Kasus-kasus itu melibatkan tiga gubernur, yaitu gubernur Kalimantan Timur Suwarna Abdul Fatah, yang dihukum 4 tahun penjara, dua Gubernur Riau, Rusli Zainal 14 tahun penjara dan Annas Maamun yang dihukum 7 tahun penjara.
Selain itu ada bupati, misalnya Bupati Buol Amran Abdulah Batalipu yang dihukum 7,5 tahun penjara dan Bupati Bogor Rachmat Yasin yang dihukum 5,5 tahun penjara. Korupsi sumber daya alam itu juga dilakukan oleh Al Amien Nasution, anggota DPR yang dihukum 8 tahun penjara.
Para penyelenggara negara itu tentu tidak korupsi sendirian.

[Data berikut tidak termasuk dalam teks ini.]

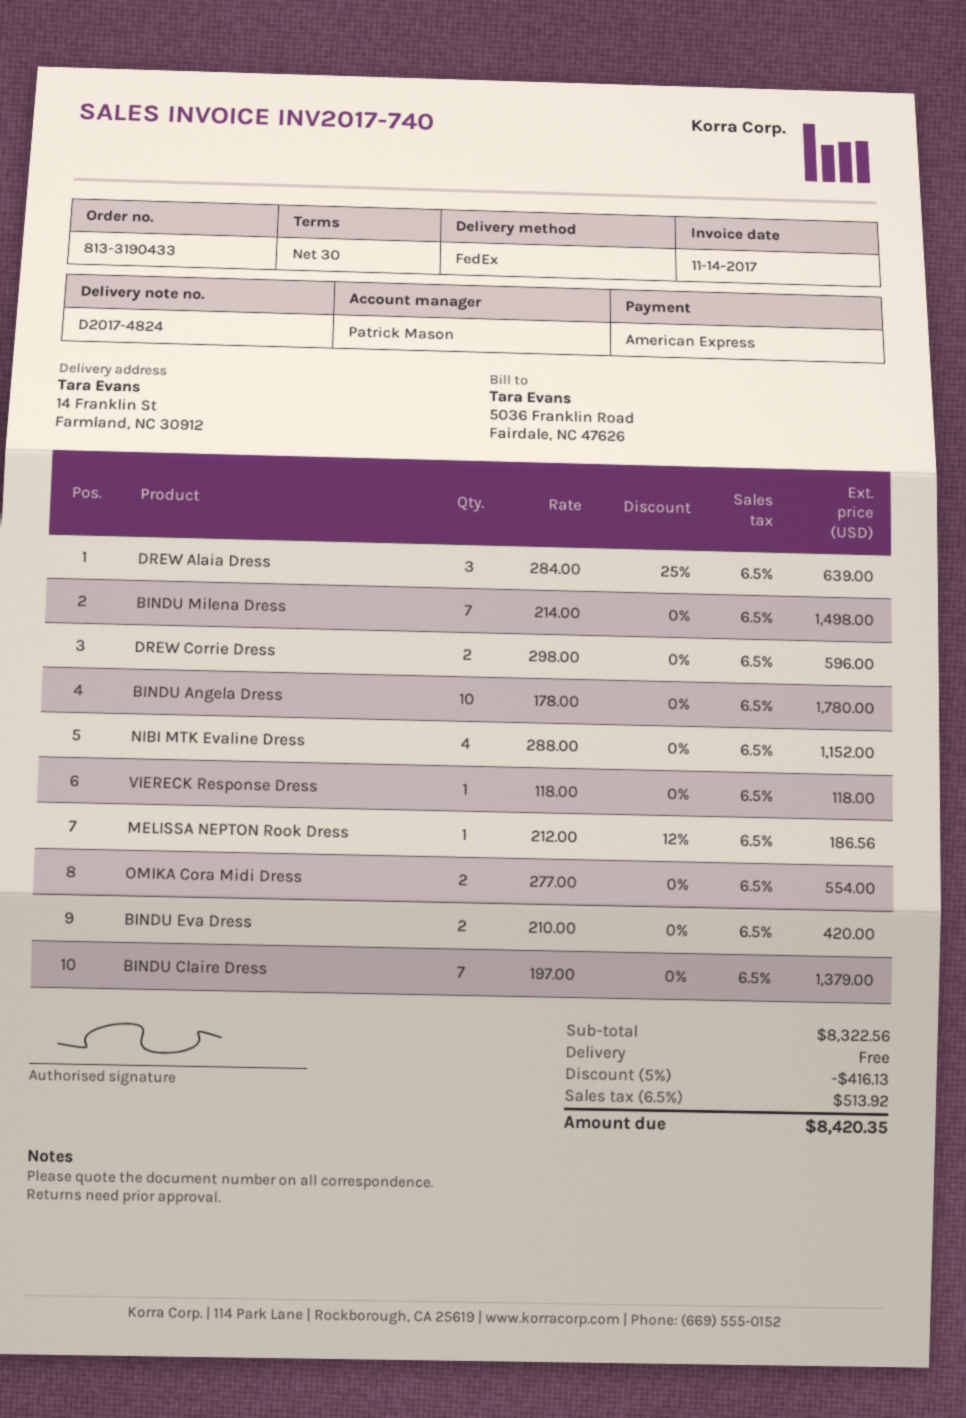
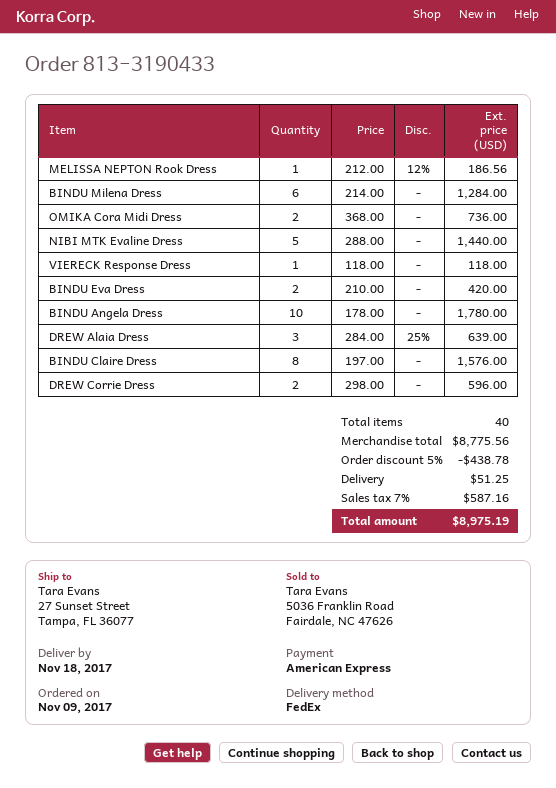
ship to: 14 Franklin St, Farmland, NC 30912 -> 27 Sunset Street, Tampa, FL 36077
BINDU Milena Dress: 7 x 214.00 = 1498.00 -> 6 x 214.00 = 1284.00
NIBI MTK Evaline Dress: 4 x 288.00 = 1152.00 -> 5 x 288.00 = 1440.00
OMIKA Cora Midi Dress: 2 x 277.00 = 554.00 -> 2 x 368.00 = 736.00
BINDU Claire Dress: 7 x 197.00 = 1379.00 -> 8 x 197.00 = 1576.00
subtotal: 8322.56 -> 8775.56
discount: 5% = 416.13 -> 5% = 438.78
shipping: 0.00 -> 51.25
tax: 6.5% = 513.92 -> 7% = 587.16
total: 8420.35 -> 8975.19

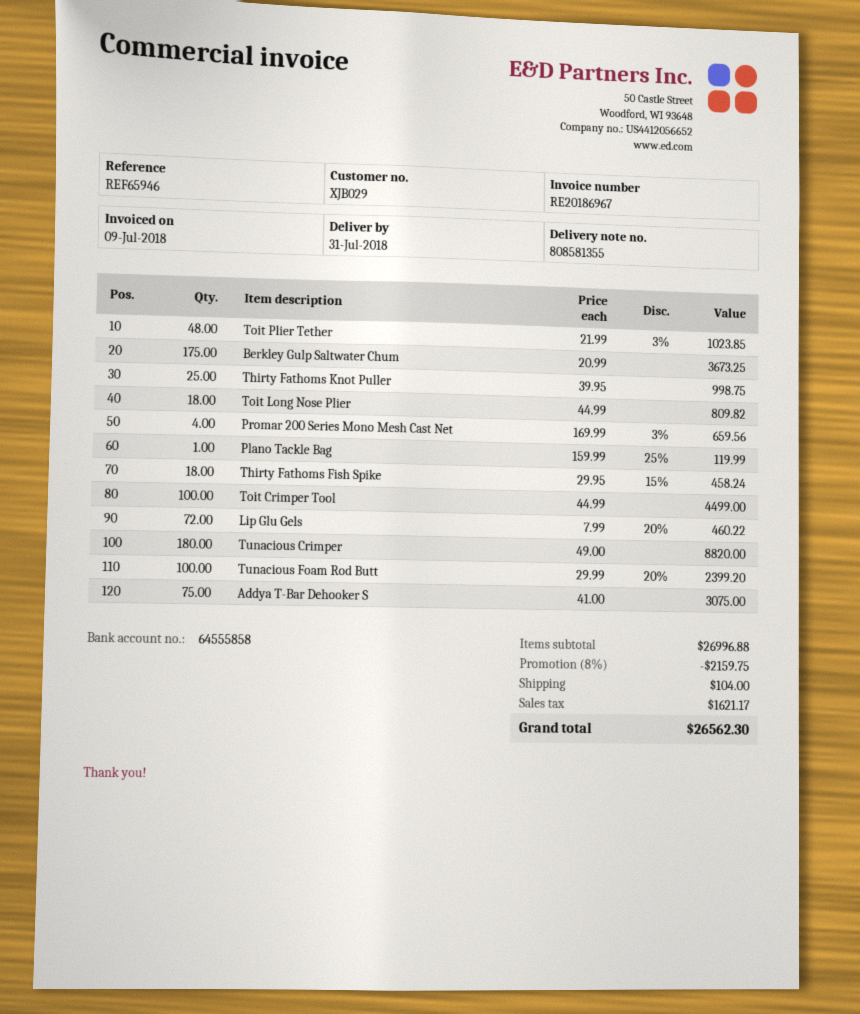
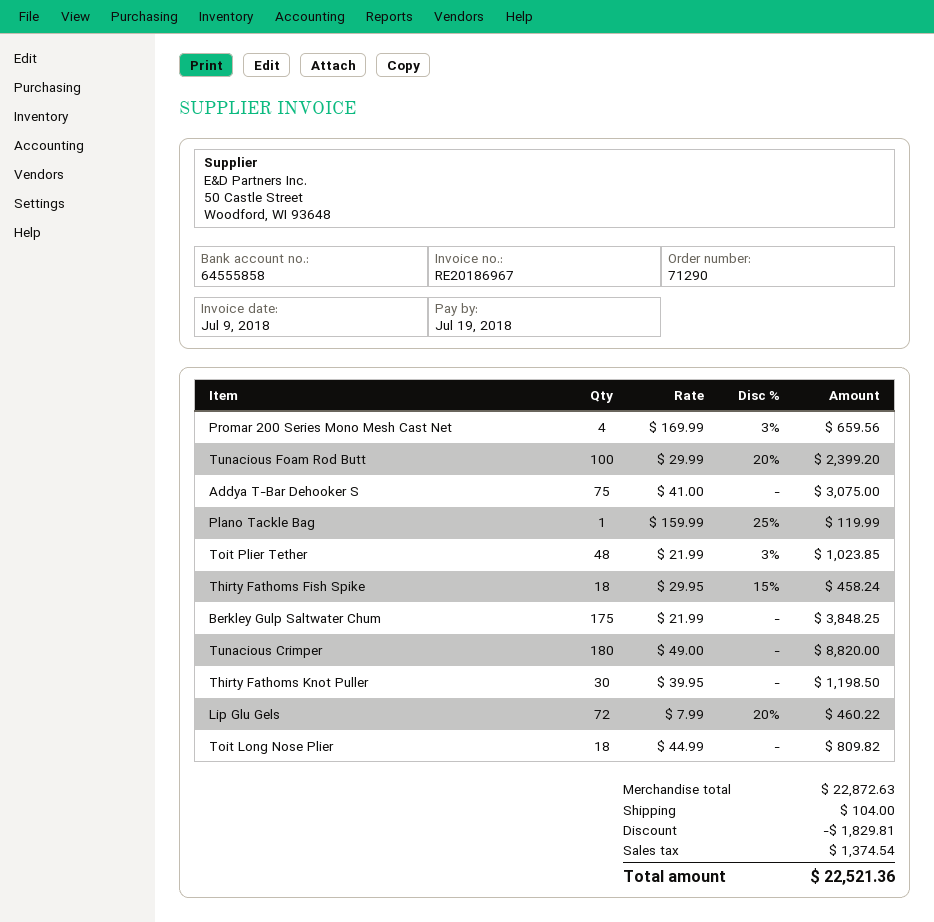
Berkley Gulp Saltwater Chum: 175 x 20.99 = 3673.25 -> 175 x 21.99 = 3848.25
Thirty Fathoms Knot Puller: 25 x 39.95 = 998.75 -> 30 x 39.95 = 1198.50
Toit Crimper Tool: 100 x 44.99 = 4499.00 -> none
subtotal: 26996.88 -> 22872.63
discount: 2159.75 -> 1829.81
tax: 1621.17 -> 1374.54
total: 26562.30 -> 22521.36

Setiap korupsi selalu ada peran pengusaha termasuk pengurus asosiasi serta kepala dinas. Selain itu, korupsi sumber daya alam tidak bisa dilepaskan dari kepentingan pembiayaan politik.
Studi KPK tentang benturan kepentingan dalam pembiayaan pemilihan kepala daerah menunjukkan pemilihan kepala daerah (Pilkada) 2015 dan Pilkada 2020 ada pasangan calon yang sumbangan pribadinya melebihi harta kekayaan yang mereka laporkan. Kondisi ini menunjukkan modal pribadi pasangan calon tidak cukup menutup mahalnya biaya pemilu. Dengan kondisi itu, aliran gelap dana luput dari pengawasan, sehingga rawan penyusupan kepentingan.

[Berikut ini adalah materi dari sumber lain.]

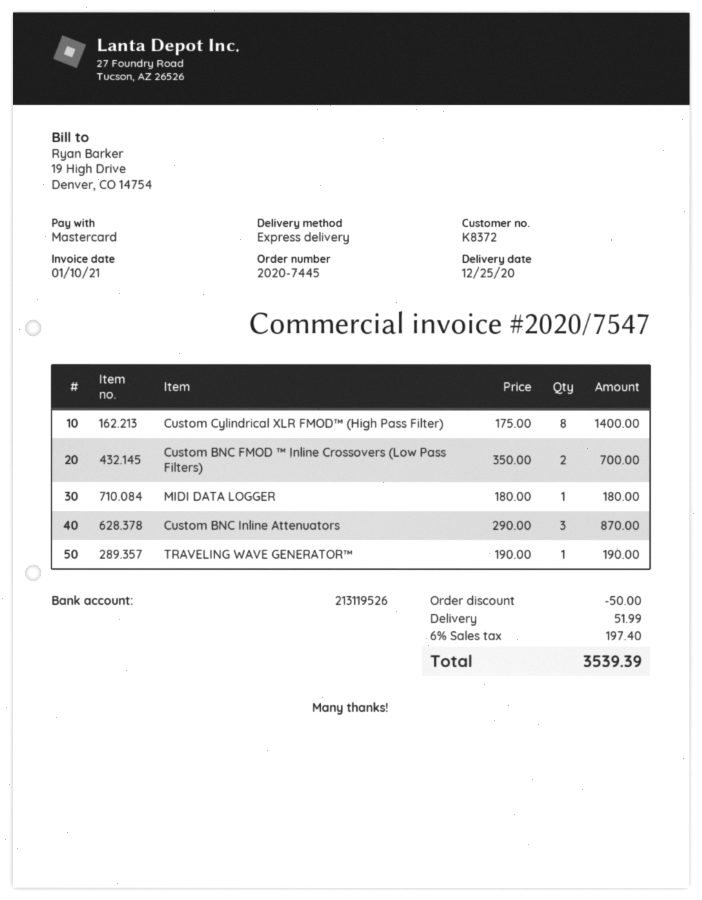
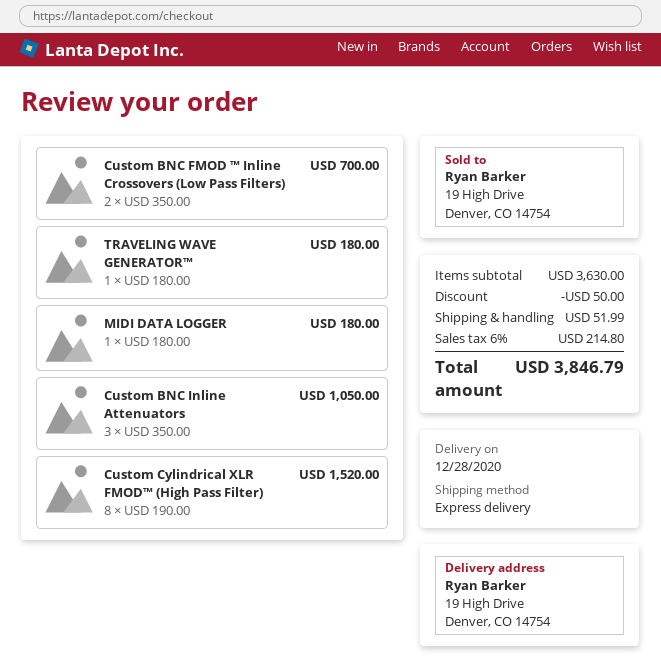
delivery date: 2020-12-25 -> 2020-12-28
Custom Cylindrical XLR FMOD™ (High Pass Filter): 8 x 175.00 = 1400.00 -> 8 x 190.00 = 1520.00
Custom BNC Inline Attenuators: 3 x 290.00 = 870.00 -> 3 x 350.00 = 1050.00
TRAVELING WAVE GENERATOR™: 1 x 190.00 = 190.00 -> 1 x 180.00 = 180.00
tax: 6% = 197.40 -> 6% = 214.80
total: 3539.39 -> 3846.79

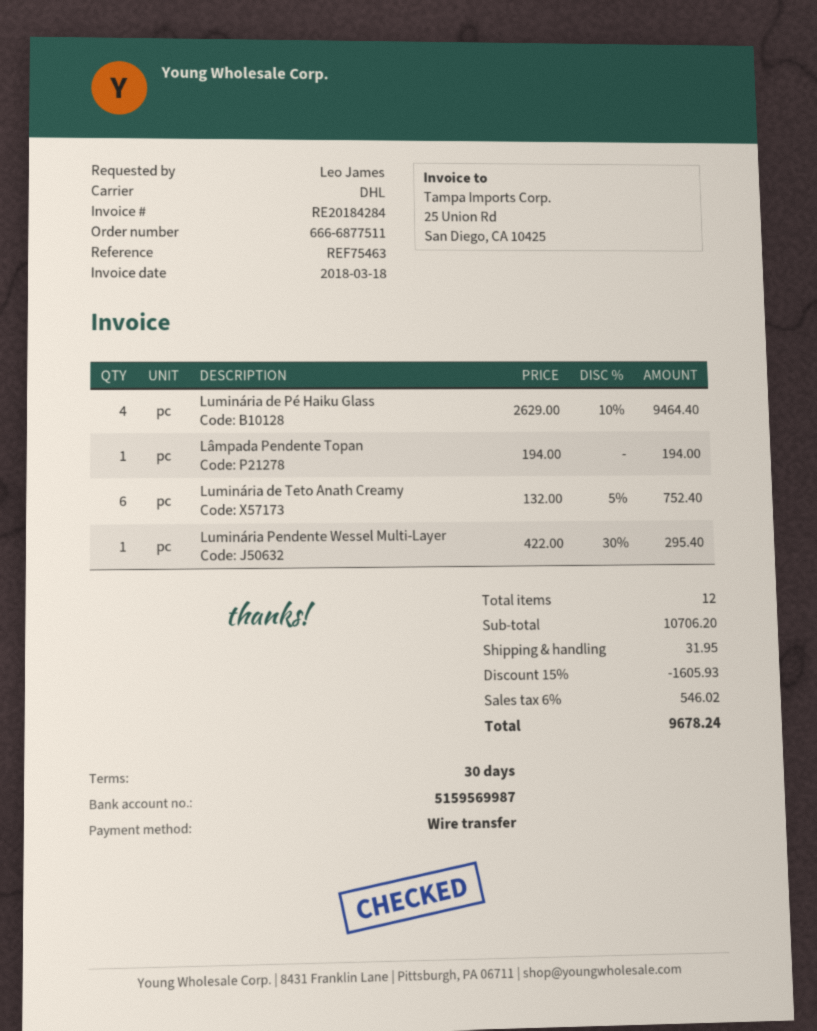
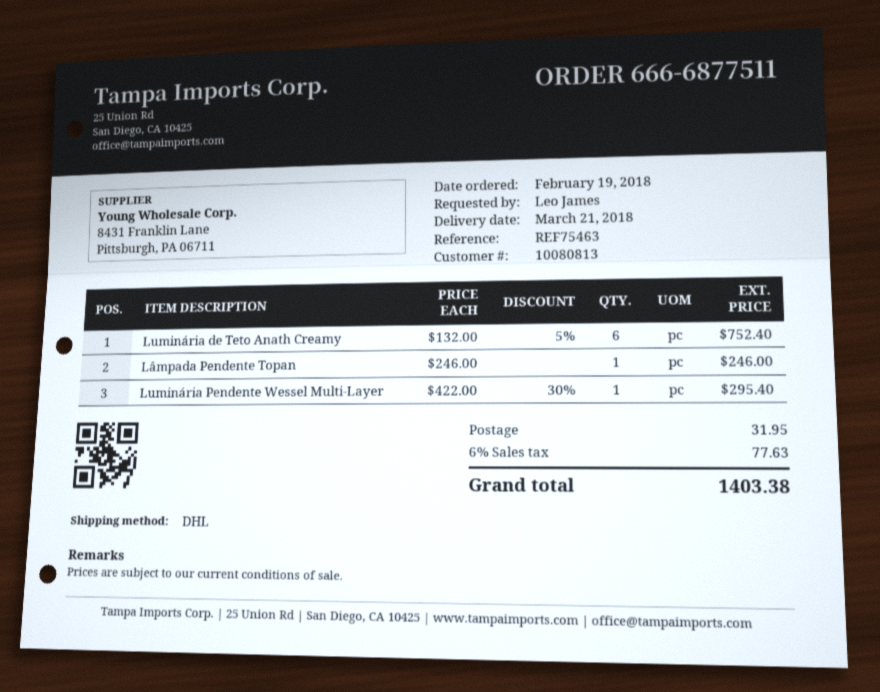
Luminária de Pé Haiku Glass: 4 x 2629.00 - 10% = 9464.40 -> none
Lâmpada Pendente Topan: 1 x 194.00 = 194.00 -> 1 x 246.00 = 246.00
discount: 15% = 1605.93 -> none
tax: 6% = 546.02 -> 6% = 77.63
total: 9678.24 -> 1403.38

Studi KPK tersebut menganalisis biaya pilkada berdasarkan persepsi pasangan calon. Hasilnya ada peningkatan jumlah biaya. Biaya pilkada itu mencapai Rp 15-30 miliar untuk setiap calon. Biaya pilkada tertinggi terjadi di wilayah yang strategis dan sarat nilai ekonomi daerah, seperti Jawa dan Kalimantan.

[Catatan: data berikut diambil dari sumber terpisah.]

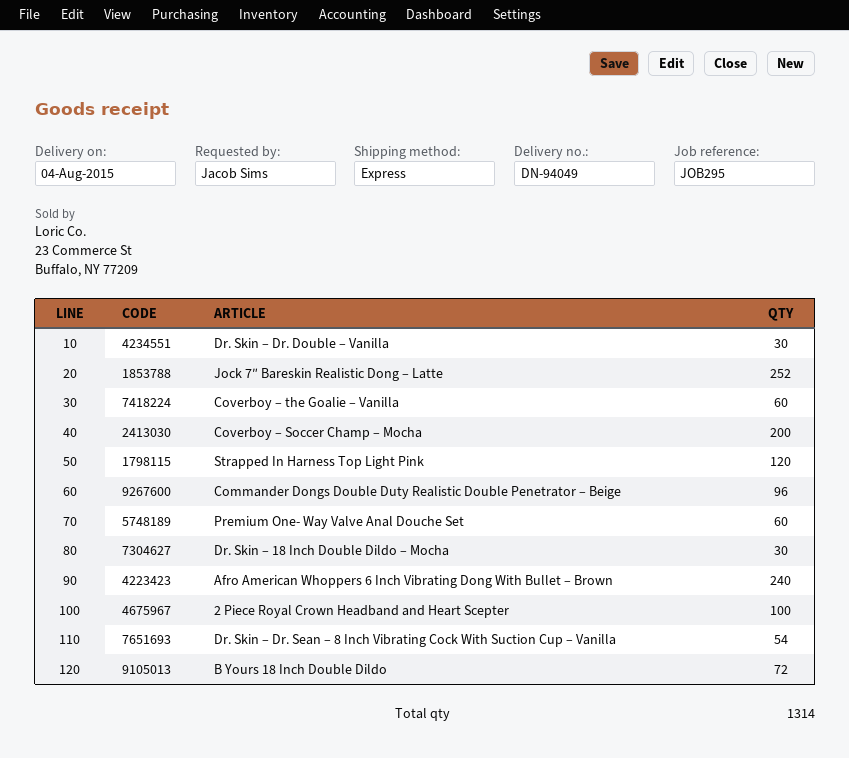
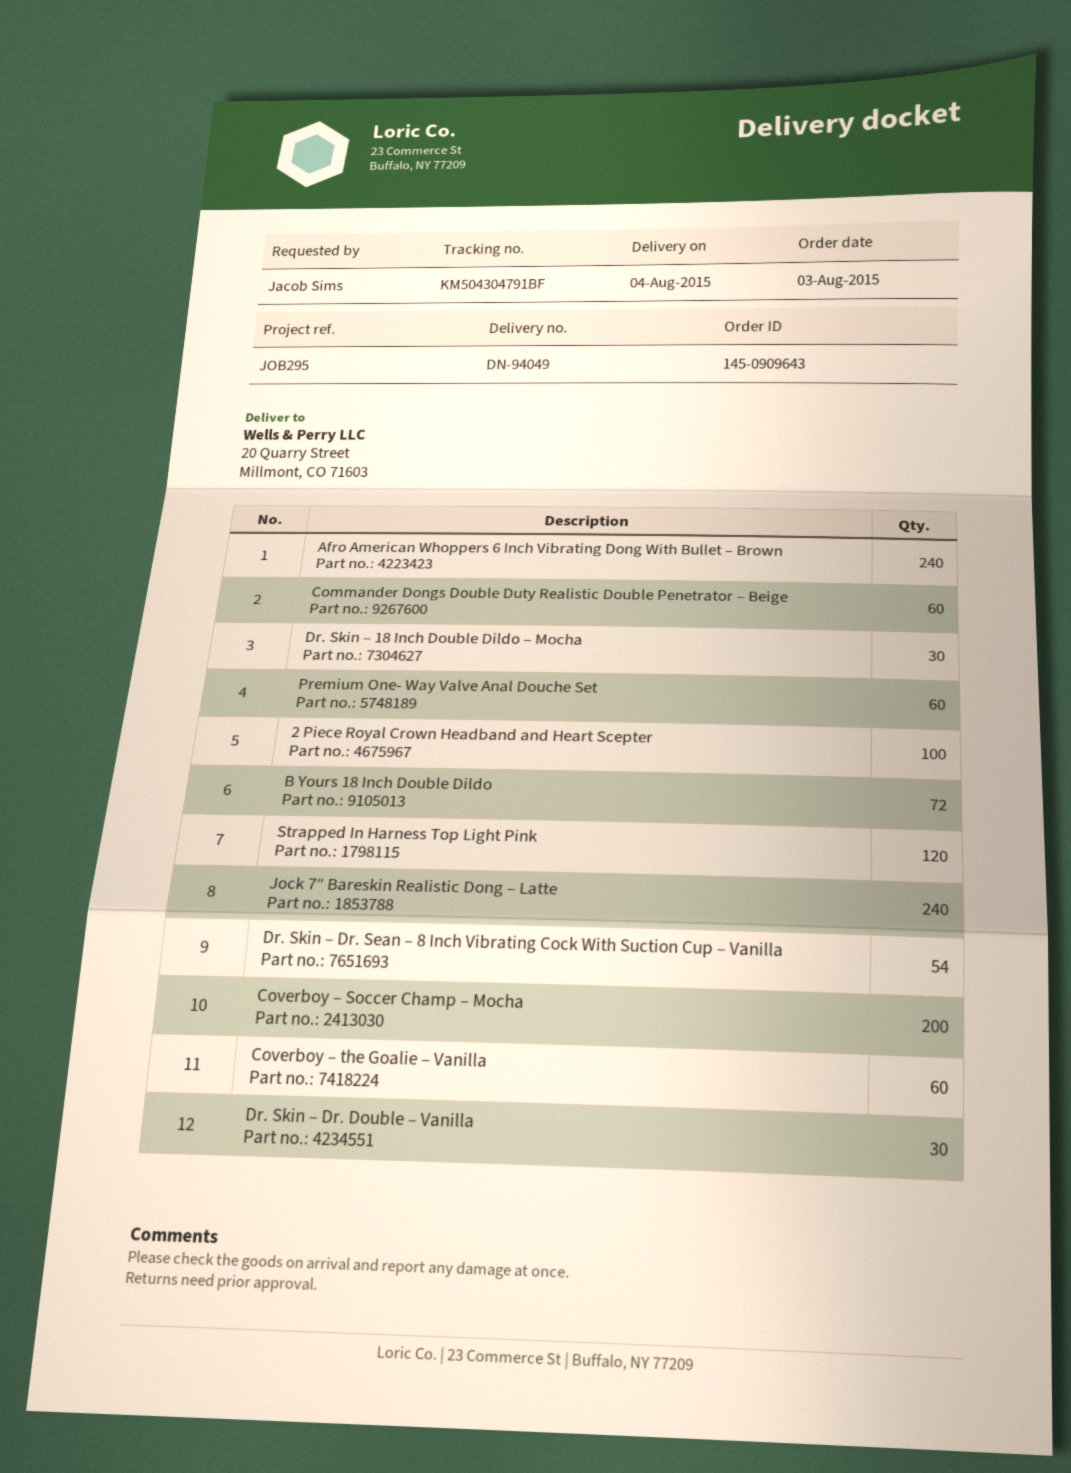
Jock 7″ Bareskin Realistic Dong – Latte: 252 -> 240
Commander Dongs Double Duty Realistic Double Penetrator – Beige: 96 -> 60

Penghimpunan dana itu melahirkan benturan kepentingan. Pada pilkada 2015 dan 2020 benturan kepentingan terjadi karena, menurut survei itu, sumbangan mendorong timbal balik. Kemudahan perizinan, keamanan bisnis, dan akses terhadap tender proyek pemerintah menjadi harapan bagi penyumbang dana pilkada. Benturan kepentingan terkait perizinan dan penyalahgunaan kewenangan menjadi modus dalam kasus-kasus korupsi seperti itu.
Jaringan Advokasi Tambang (Jatam) mencatat 170 izin tambang baru terbit sepanjang 2017-2018. Jawa Tengah dan Jawa Barat menjadi dua provinsi paling banyak mengeluarkan izin tambang baru. Di Jawa Tengah, ada 120 izin tambang baru sementara di Jawa Barat ada 34 izin yang terbit pada 31 Januari 2018—dua pekan sebelum penetapan calon kepala daerah. Angka-angka itu mengungkap kecenderungan peningkatan jumlah perizinan pertambangan di tahun menjelang, saat berlangsung, dan selepas pilkada.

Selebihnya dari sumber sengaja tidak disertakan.